■ **What to produce**
Below are records that should be duplicated exactly, with no image retained.

■ **Entries provided**

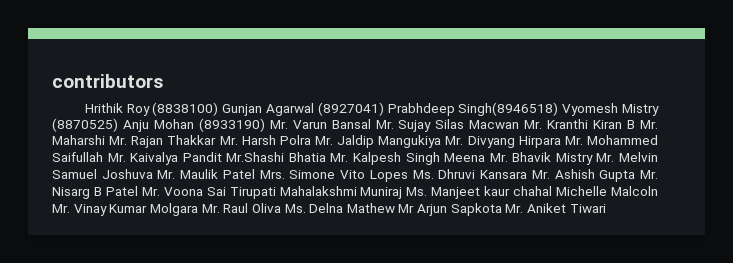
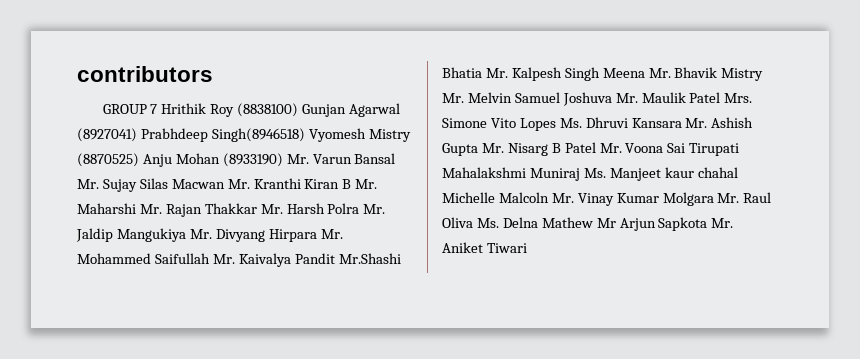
- Hrithik Roy (8838100) Gunjan Agarwal (8927041) Prabhdeep Singh(8946518) Vyomesh Mistry (8870525) Anju Mohan (8933190) Mr. Varun Bansal Mr. Sujay Silas Macwan Mr. Kranthi Kiran B Mr. Maharshi Mr. Rajan Thakkar Mr. Harsh Polra Mr. Jaldip Mangukiya Mr. Divyang Hirpara Mr. Mohammed Saifullah Mr. Kaivalya Pandit Mr.Shashi Bhatia Mr. Kalpesh Singh Meena Mr. Bhavik Mistry Mr. Melvin Samuel Joshuva Mr. Maulik Patel Mrs. Simone Vito Lopes Ms. Dhruvi Kansara Mr. Ashish Gupta Mr. Nisarg B Patel Mr. Voona Sai Tirupati Mahalakshmi Muniraj Ms. Manjeet kaur chahal Michelle Malcoln Mr. Vinay Kumar Molgara Mr. Raul Oliva Ms. Delna Mathew Mr Arjun Sapkota Mr. Aniket Tiwari
+ GROUP 7 Hrithik Roy (8838100) Gunjan Agarwal (8927041) Prabhdeep Singh(8946518) Vyomesh Mistry (8870525) Anju Mohan (8933190) Mr. Varun Bansal Mr. Sujay Silas Macwan Mr. Kranthi Kiran B Mr. Maharshi Mr. Rajan Thakkar Mr. Harsh Polra Mr. Jaldip Mangukiya Mr. Divyang Hirpara Mr. Mohammed Saifullah Mr. Kaivalya Pandit Mr.Shashi Bhatia Mr. Kalpesh Singh Meena Mr. Bhavik Mistry Mr. Melvin Samuel Joshuva Mr. Maulik Patel Mrs. Simone Vito Lopes Ms. Dhruvi Kansara Mr. Ashish Gupta Mr. Nisarg B Patel Mr. Voona Sai Tirupati Mahalakshmi Muniraj Ms. Manjeet kaur chahal Michelle Malcoln Mr. Vinay Kumar Molgara Mr. Raul Oliva Ms. Delna Mathew Mr Arjun Sapkota Mr. Aniket Tiwari

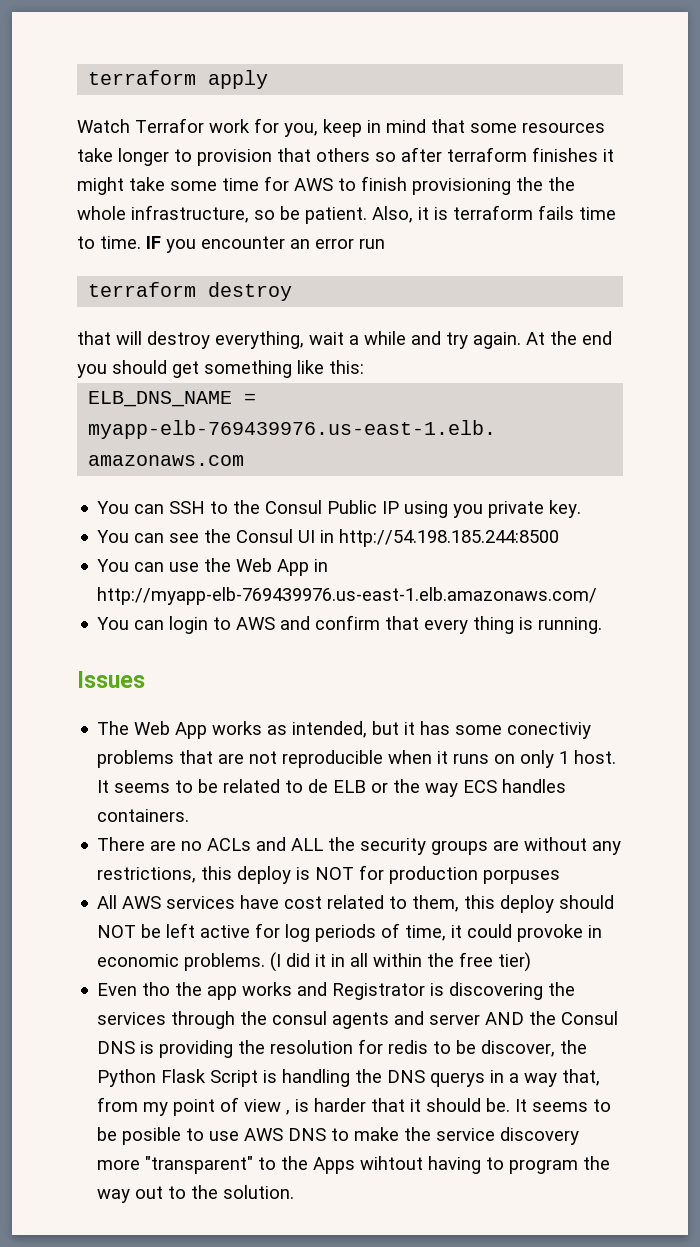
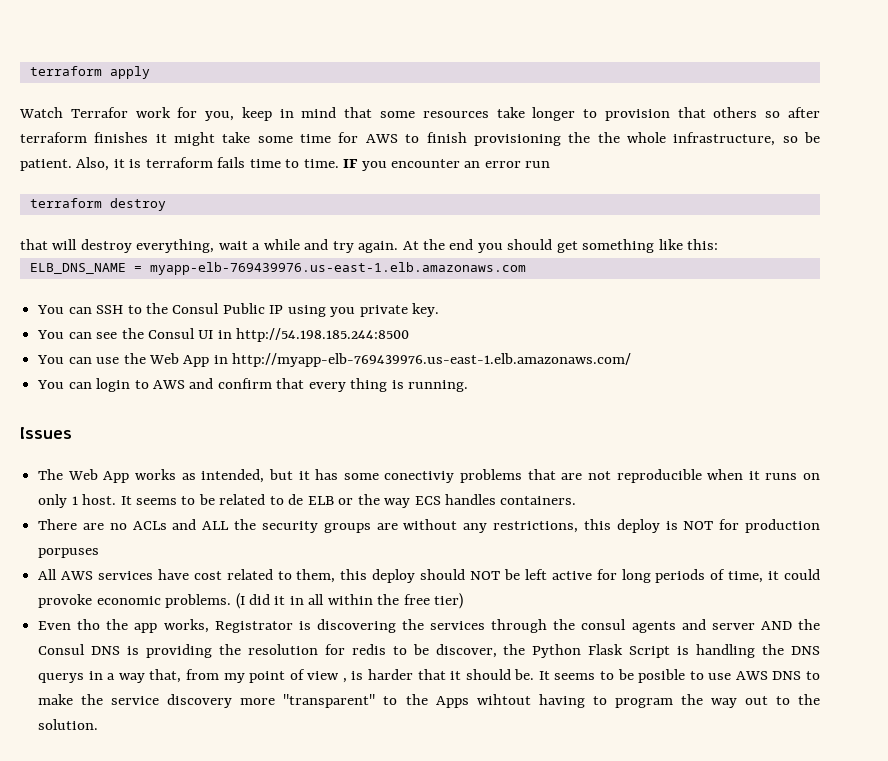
- All AWS services have cost related to them, this deploy should NOT be left active for log periods of time, it could provoke in economic problems.
+ All AWS services have cost related to them, this deploy should NOT be left active for long periods of time, it could provoke economic problems.
- Even tho the app works and Registrator is discovering the services through the consul agents and server AND the Consul DNS is providing the resolution for redis to be discover, the Python Flask Script is handling the DNS querys in a way that, from my point of view , is harder that it should be.
+ Even tho the app works, Registrator is discovering the services through the consul agents and server AND the Consul DNS is providing the resolution for redis to be discover, the Python Flask Script is handling the DNS querys in a way that, from my point of view , is harder that it should be.

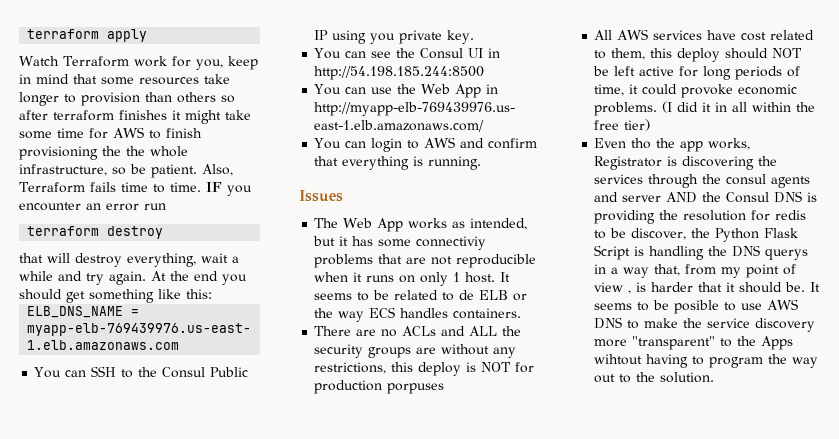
- Watch Terrafor work for you, keep in mind that some resources take longer to provision that others so after terraform finishes it might take some time for AWS to finish provisioning the the whole infrastructure, so be patient.
+ Watch Terraform work for you, keep in mind that some resources take longer to provision than others so after terraform finishes it might take some time for AWS to finish provisioning the the whole infrastructure, so be patient.
- Also, it is terraform fails time to time.
+ Also, Terraform fails time to time.
- You can login to AWS and confirm that every thing is running.
+ You can login to AWS and confirm that everything is running.
- The Web App works as intended, but it has some conectiviy problems that are not reproducible when it runs on only 1 host.
+ The Web App works as intended, but it has some connectiviy problems that are not reproducible when it runs on only 1 host.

■ **Response to the task**
- Hrithik Roy (8838100) Gunjan Agarwal (8927041) Prabhdeep Singh(8946518) Vyomesh Mistry (8870525) Anju Mohan (8933190) Mr. Varun Bansal Mr. Sujay Silas Macwan Mr. Kranthi Kiran B Mr. Maharshi Mr. Rajan Thakkar Mr. Harsh Polra Mr. Jaldip Mangukiya Mr. Divyang Hirpara Mr. Mohammed Saifullah Mr. Kaivalya Pandit Mr.Shashi Bhatia Mr. Kalpesh Singh Meena Mr. Bhavik Mistry Mr. Melvin Samuel Joshuva Mr. Maulik Patel Mrs. Simone Vito Lopes Ms. Dhruvi Kansara Mr. Ashish Gupta Mr. Nisarg B Patel Mr. Voona Sai Tirupati Mahalakshmi Muniraj Ms. Manjeet kaur chahal Michelle Malcoln Mr. Vinay Kumar Molgara Mr. Raul Oliva Ms. Delna Mathew Mr Arjun Sapkota Mr. Aniket Tiwari
+ GROUP 7 Hrithik Roy (8838100) Gunjan Agarwal (8927041) Prabhdeep Singh(8946518) Vyomesh Mistry (8870525) Anju Mohan (8933190) Mr. Varun Bansal Mr. Sujay Silas Macwan Mr. Kranthi Kiran B Mr. Maharshi Mr. Rajan Thakkar Mr. Harsh Polra Mr. Jaldip Mangukiya Mr. Divyang Hirpara Mr. Mohammed Saifullah Mr. Kaivalya Pandit Mr.Shashi Bhatia Mr. Kalpesh Singh Meena Mr. Bhavik Mistry Mr. Melvin Samuel Joshuva Mr. Maulik Patel Mrs. Simone Vito Lopes Ms. Dhruvi Kansara Mr. Ashish Gupta Mr. Nisarg B Patel Mr. Voona Sai Tirupati Mahalakshmi Muniraj Ms. Manjeet kaur chahal Michelle Malcoln Mr. Vinay Kumar Molgara Mr. Raul Oliva Ms. Delna Mathew Mr Arjun Sapkota Mr. Aniket Tiwari

- All AWS services have cost related to them, this deploy should NOT be left active for log periods of time, it could provoke in economic problems.
+ All AWS services have cost related to them, this deploy should NOT be left active for long periods of time, it could provoke economic problems.
- Even tho the app works and Registrator is discovering the services through the consul agents and server AND the Consul DNS is providing the resolution for redis to be discover, the Python Flask Script is handling the DNS querys in a way that, from my point of view , is harder that it should be.
+ Even tho the app works, Registrator is discovering the services through the consul agents and server AND the Consul DNS is providing the resolution for redis to be discover, the Python Flask Script is handling the DNS querys in a way that, from my point of view , is harder that it should be.

- Watch Terrafor work for you, keep in mind that some resources take longer to provision that others so after terraform finishes it might take some time for AWS to finish provisioning the the whole infrastructure, so be patient.
+ Watch Terraform work for you, keep in mind that some resources take longer to provision than others so after terraform finishes it might take some time for AWS to finish provisioning the the whole infrastructure, so be patient.
- Also, it is terraform fails time to time.
+ Also, Terraform fails time to time.
- You can login to AWS and confirm that every thing is running.
+ You can login to AWS and confirm that everything is running.
- The Web App works as intended, but it has some conectiviy problems that are not reproducible when it runs on only 1 host.
+ The Web App works as intended, but it has some connectiviy problems that are not reproducible when it runs on only 1 host.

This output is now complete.